MARSHALL CHIN AND NAOKO MURAMATSU distinguish between the application of quality measures for accountability and for quality improvement purposes. While there are many examples of quality measures that have resulted in quality improvement, it may be difficult to develop quality measures that are linked to accountability. I will briefly outline three reasons for this difficulty and will then suggest some ways in which quality assessment could be applied to develop better health policies.

Why Quality Measures Are Difficult to Link to Accountability

Unit of Analysis

Is the unit of analysis the physician, the hospital, or the health plan—which is ostensibly responsible for the overall management of health services for a given beneficiary? And how does one take into account the elements of before- and after-care, the total "episode of care"? Each part of the health care process has a different clinical and functional purpose, which may or may not integrate effectively with the needs of the next step in the chain. Each element in the chain [End Page 21] may have different cultures, different ways of describing the service being offered, and, indeed, different information systems that barely communicate with each other.

Mathematics of Analysis

This is both a special case of the unit of analysis problem and a problem in its own right. Many of the issues raised about defining the unit of analysis could be resolved if there were only enough degrees of freedom. Unfortunately, the number of cases required to resolve these issues is so large as to preclude their use for holding any specific business unit accountable. For instance, I once calculated that to get sufficient power to detect a significant difference in mortality rates in orthopedics would require a cell size of 13,000 cases. No physician—indeed, no hospital—can ever hope to actually generate that number of cases. Furthermore, one can argue that mortality is an inappropriate quality measure for a field of care such as orthopedics. While using some less dramatic measure of surgical complication would dramatically reduce the number of cases required to get power, it would create new problems of data collection and standardization. In general, it is just too hard to make the arithmetic work for most life-size accountability units.

Difficulty of Aggregation

The issue here is whether, even if it were possible to get it right at some "atomistic" level, one can aggregate these measures. Establishing some degree of quality in diabetes scarcely guarantees quality in cardiology. Indeed, on further inspection, it turns out that in academic medical centers, cardiology isn't even a single entity but a collection of programs (electrophysiology, heart failure, interventional cardiology), each of which has some independent quality axes. How then, for instance, does a hospital board of trustees know if overall quality is getting better or worse? Despite many years of trying, I have not been able to come up with a real-world way of grappling with this issue without presenting a smorgasbord of measures for a wide range of programs—which cause the trustees to instantly lose interest in quality of care in favor of a financial statement with a crisp bottom line they can understand.

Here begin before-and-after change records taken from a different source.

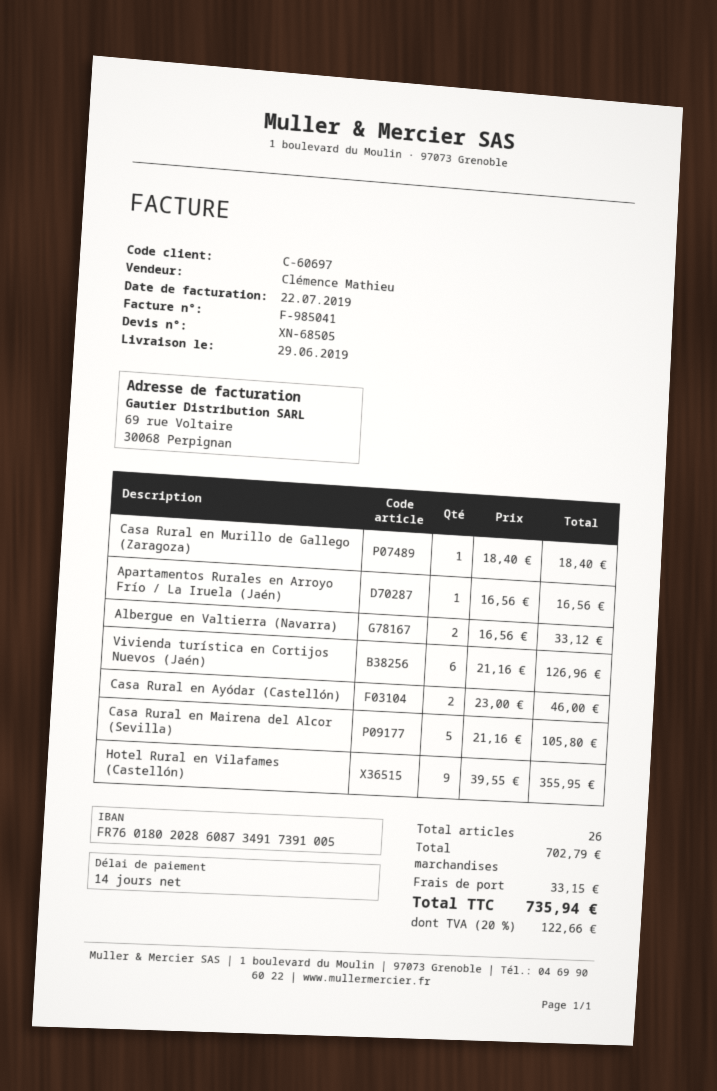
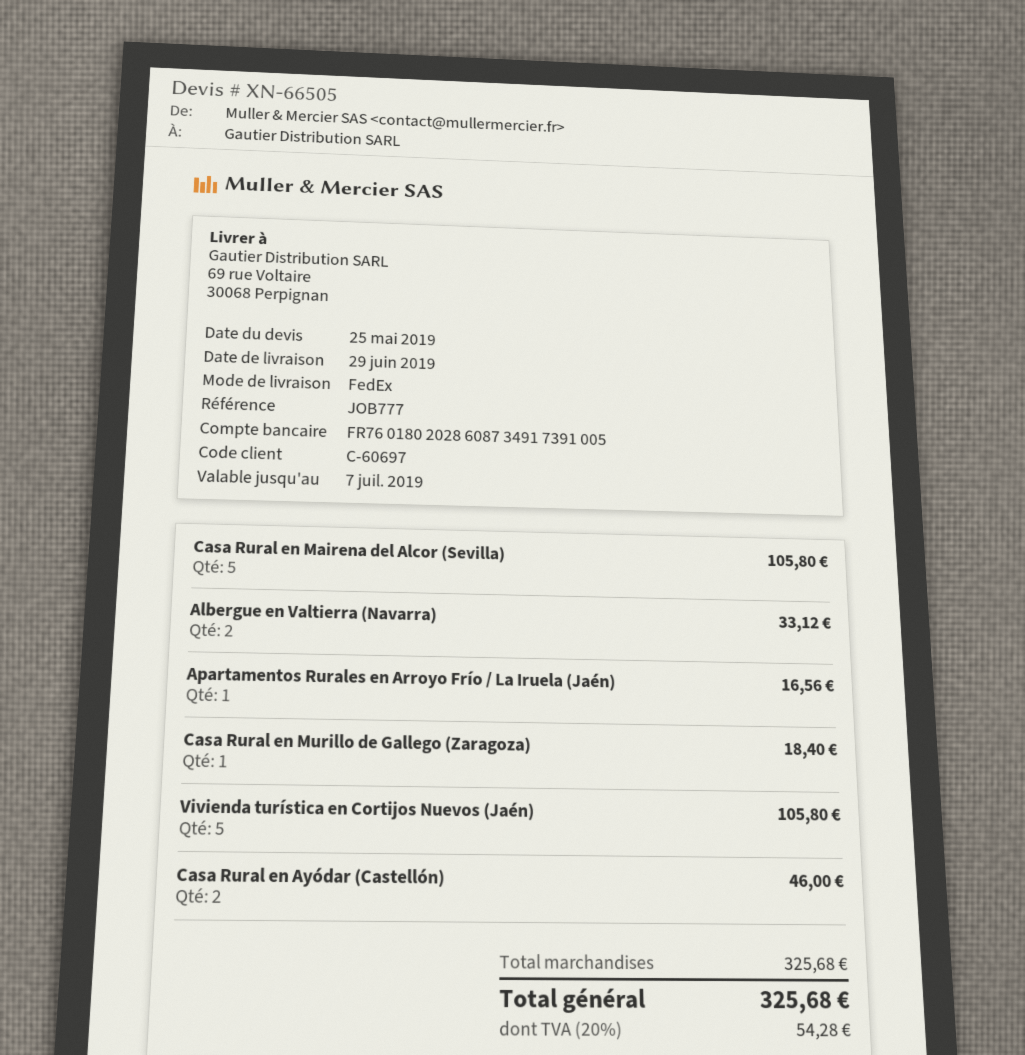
quote number: XN-68505 -> XN-66505
Vivienda turística en Cortijos Nuevos (Jaén): 6 for 126.96 -> 5 for 105.80
Hotel Rural en Vilafames (Castellón): 9 for 355.95 -> none
subtotal: 702.79 -> 325.68
shipping: 33.15 -> none
tax: 20% = 122.66 -> 20% = 54.28
total: 735.94 -> 325.68

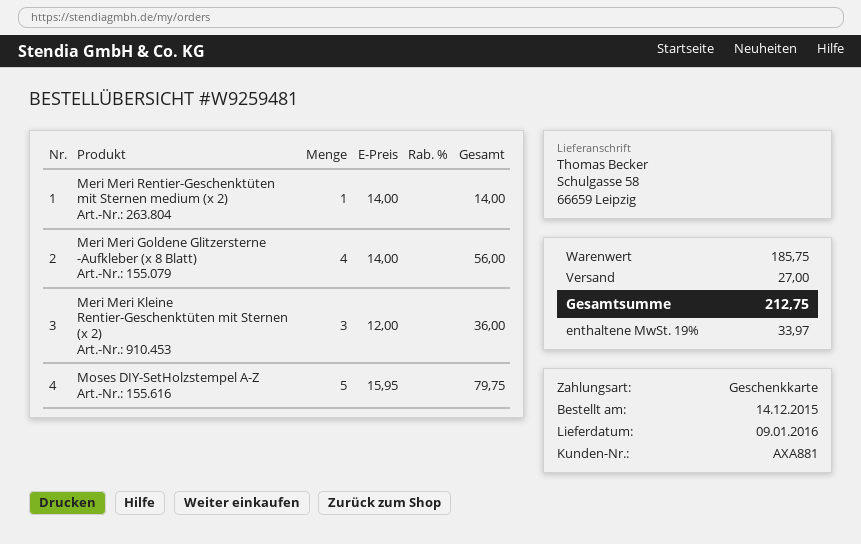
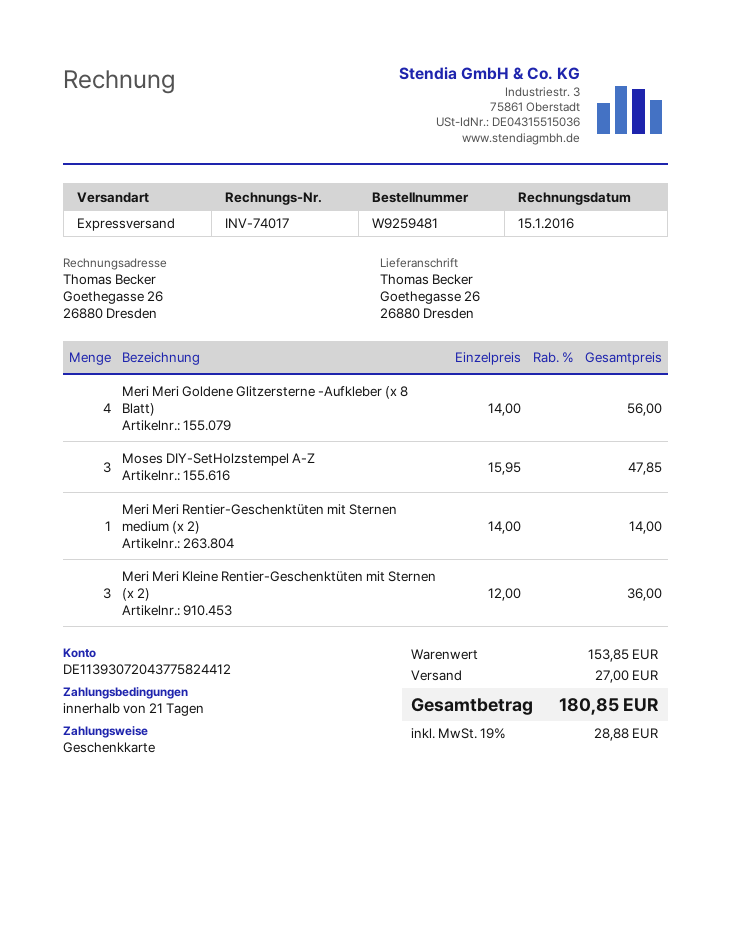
ship to: Schulgasse 58, 66659 Leipzig -> Goethegasse 26, 26880 Dresden
Moses DIY-SetHolzstempel A-Z: 5 x 15.95 = 79.75 -> 3 x 15.95 = 47.85
subtotal: 185.75 -> 153.85
tax: 19% = 33.97 -> 19% = 28.88
total: 212.75 -> 180.85

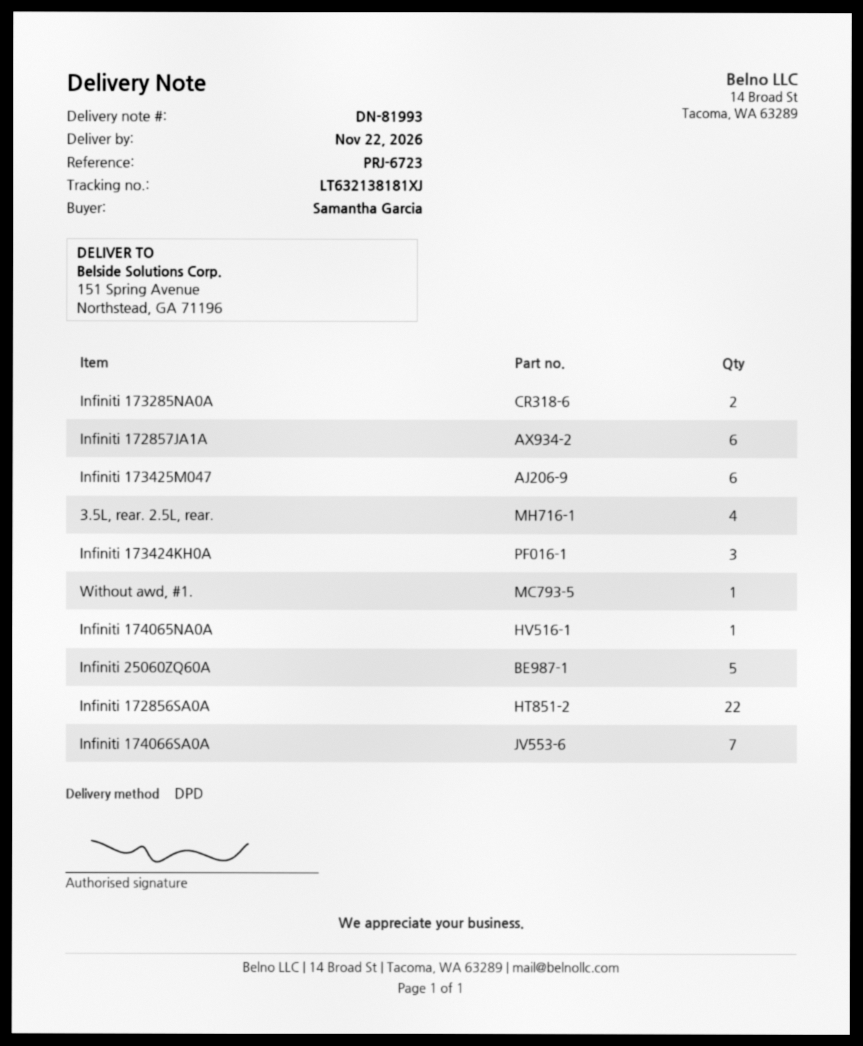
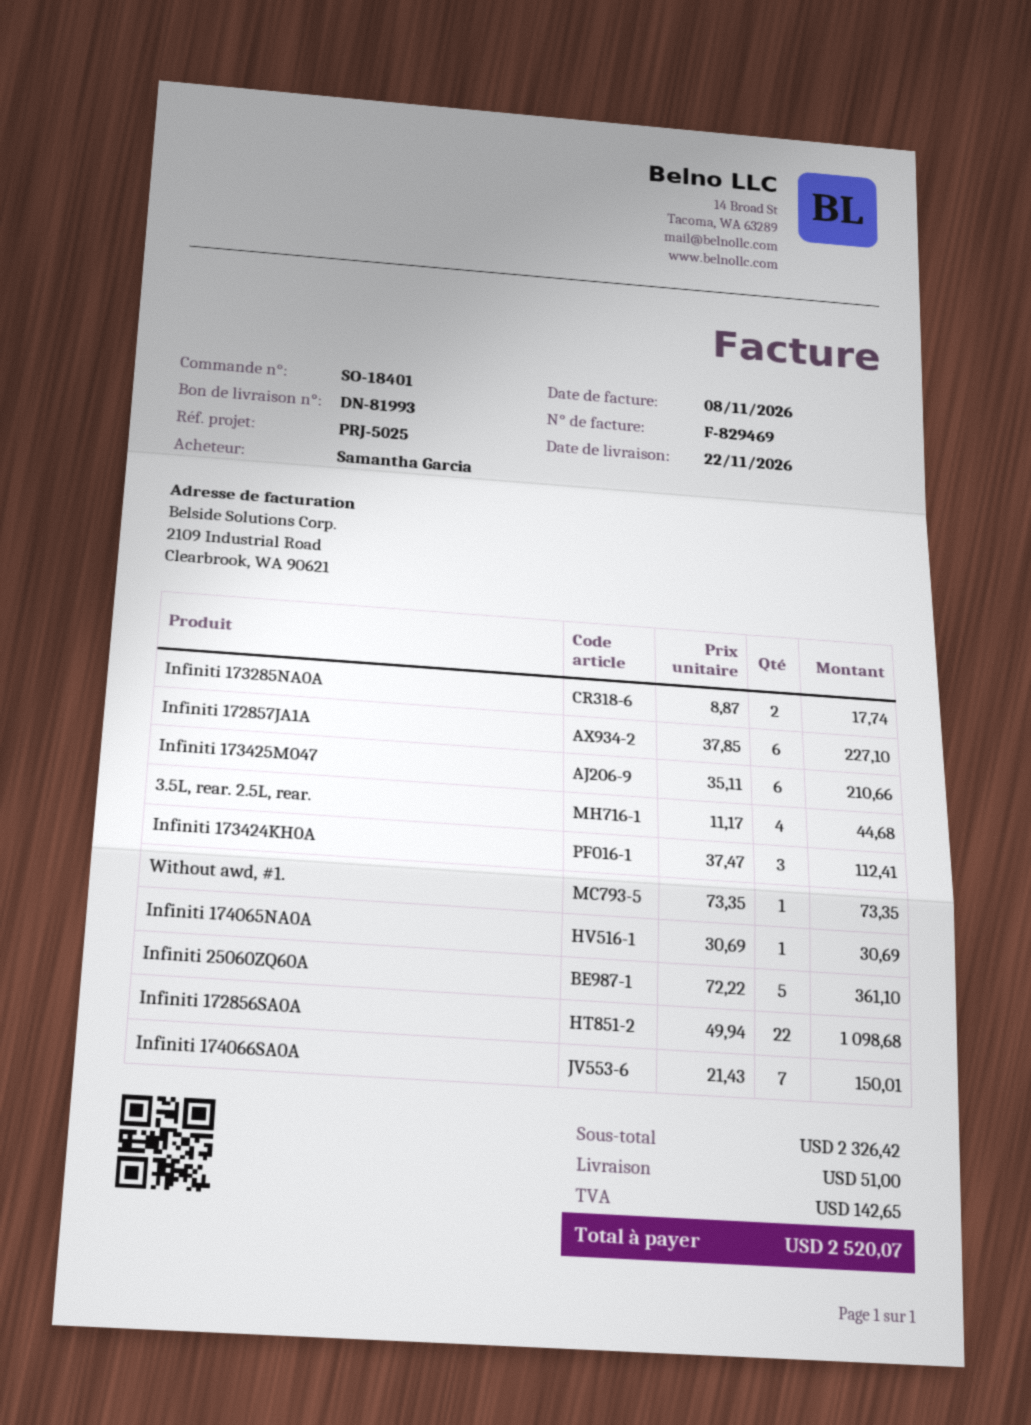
reference: PRJ-6723 -> PRJ-5025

Using Quality Measures to Develop Health Policy

If quality measures can't be used to establish accountability, what should be the policy response? I would suggest four things.

First, I think the Joint Commission on the Accreditation of Health Care Organizations has struck on at least one essentially right answer: worry less about finding quality measures for establishing accountability, and more about whether an organization has a system and culture for using quality measures in those situations [End Page 22] for which quality measures work. Supplemented with analysis of where things clearly go wrong, one can make meaningful—if broad—distinctions among programs or institutions.

As a corollary, invest more in structure and process improvements. The Leapfrog Group's idea that...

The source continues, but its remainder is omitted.